Change detection data
○ ○ ○

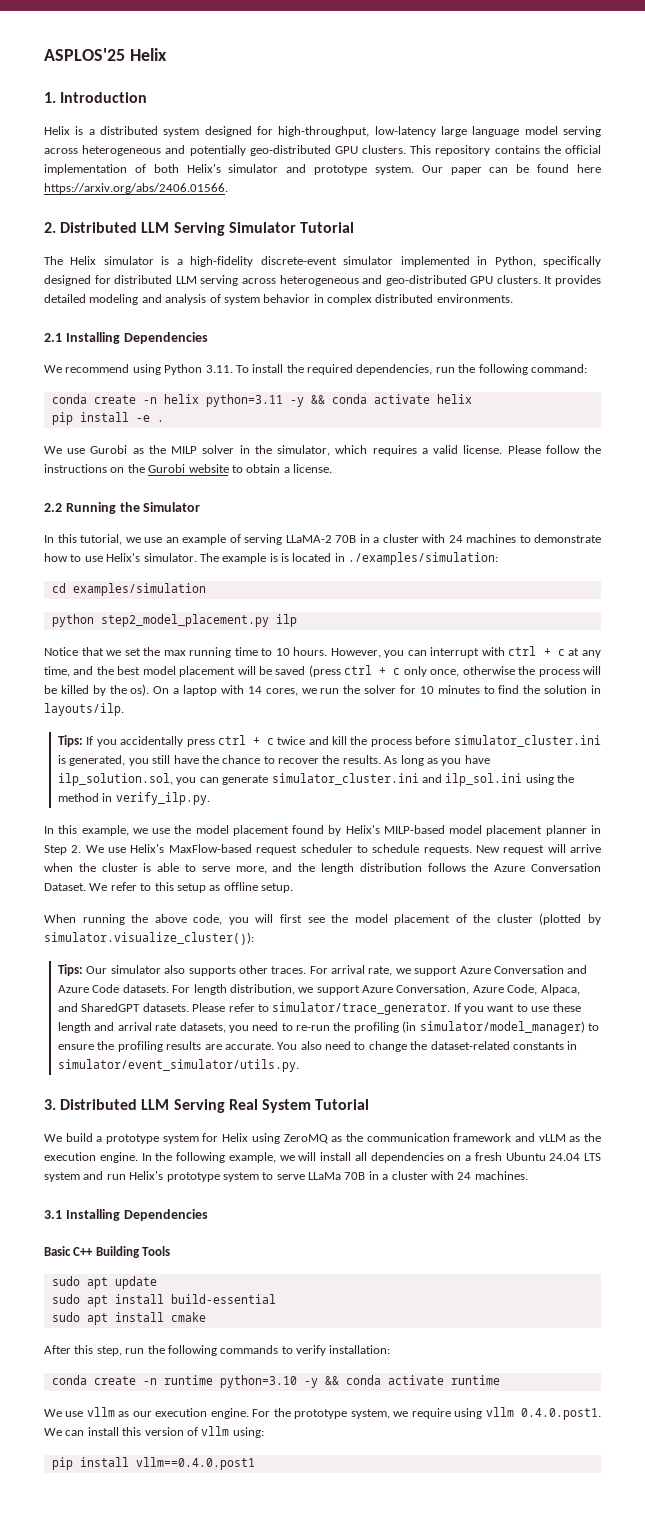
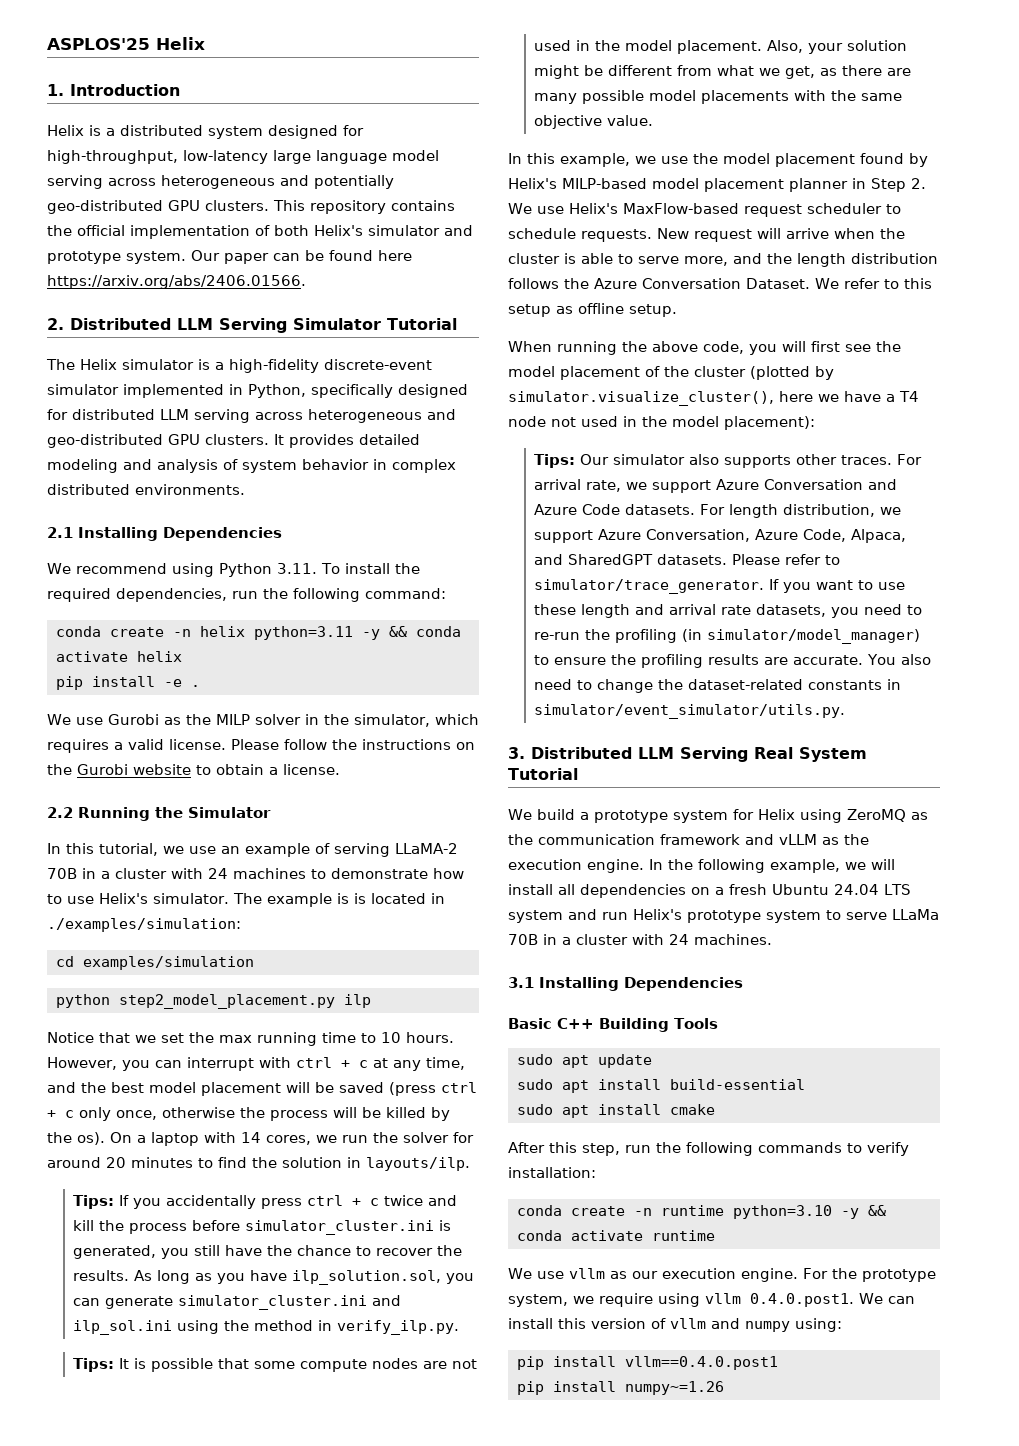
- On a laptop with 14 cores, we run the solver for 10 minutes to find the solution in layouts/ilp.
+ On a laptop with 14 cores, we run the solver for around 20 minutes to find the solution in layouts/ilp.
+ Tips: It is possible that some compute nodes are not used in the model placement. Also, your solution might be different from what we get, as there are many possible model placements with the same objective value.
- When running the above code, you will first see the model placement of the cluster (plotted by simulator.visualize_cluster()):
+ When running the above code, you will first see the model placement of the cluster (plotted by simulator.visualize_cluster(), here we have a T4 node not used in the model placement):
- For the prototype system, we require using vllm 0.4.0.post1. We can install this version of vllm using:
+ For the prototype system, we require using vllm 0.4.0.post1. We can install this version of vllm and numpy using:
+ pip install numpy~=1.26

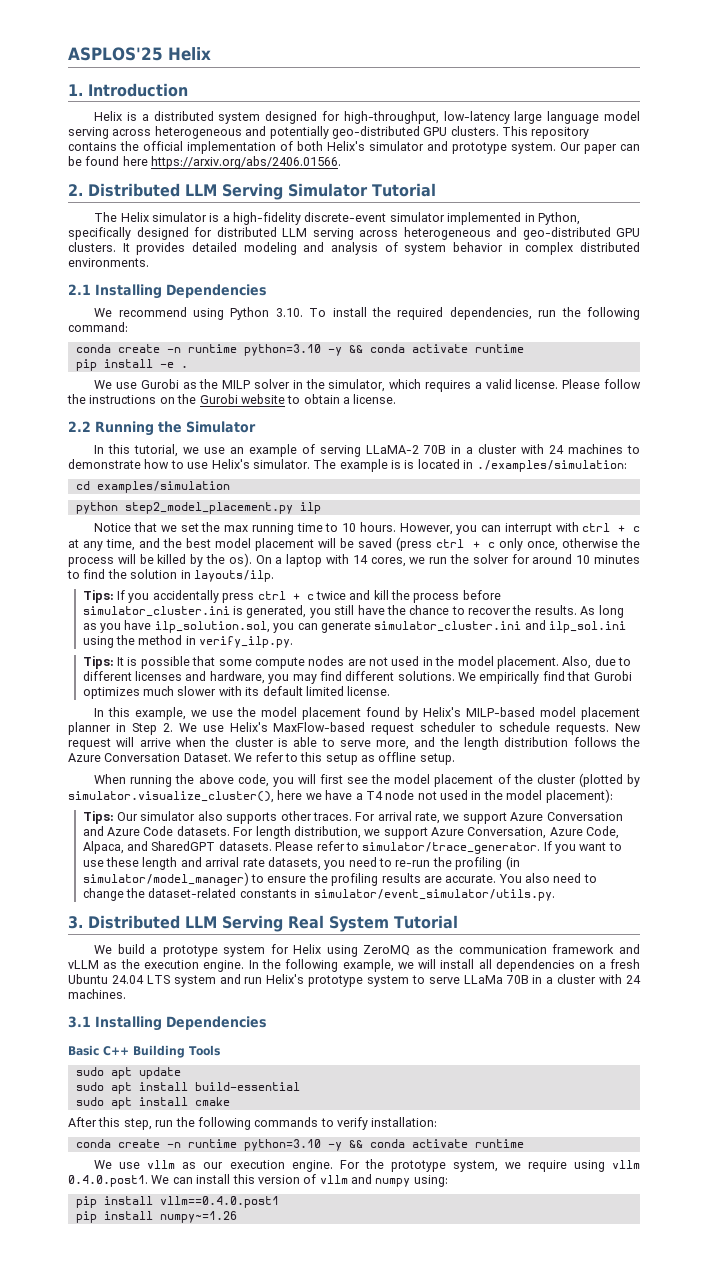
- We recommend using Python 3.11. To install the required dependencies, run the following command:
- conda create -n helix python=3.11 -y && conda activate helix
+ We recommend using Python 3.10. To install the required dependencies, run the following command:
+ conda create -n runtime python=3.10 -y && conda activate runtime
- On a laptop with 14 cores, we run the solver for around 20 minutes to find the solution in layouts/ilp.
+ On a laptop with 14 cores, we run the solver for around 10 minutes to find the solution in layouts/ilp.
- Also, your solution might be different from what we get, as there are many possible model placements with the same objective value.
+ Also, due to different licenses and hardware, you may find different solutions. We empirically find that Gurobi optimizes much slower with its default limited license.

○ ○ ○

• **Task details**
Filter the records for lines containing the word "that" and copy each one.

• **Task answer**
+ Tips: It is possible that some compute nodes are not used in the model placement. Also, your solution might be different from what we get, as there are many possible model placements with the same objective value.
+ Also, due to different licenses and hardware, you may find different solutions. We empirically find that Gurobi optimizes much slower with its default limited license.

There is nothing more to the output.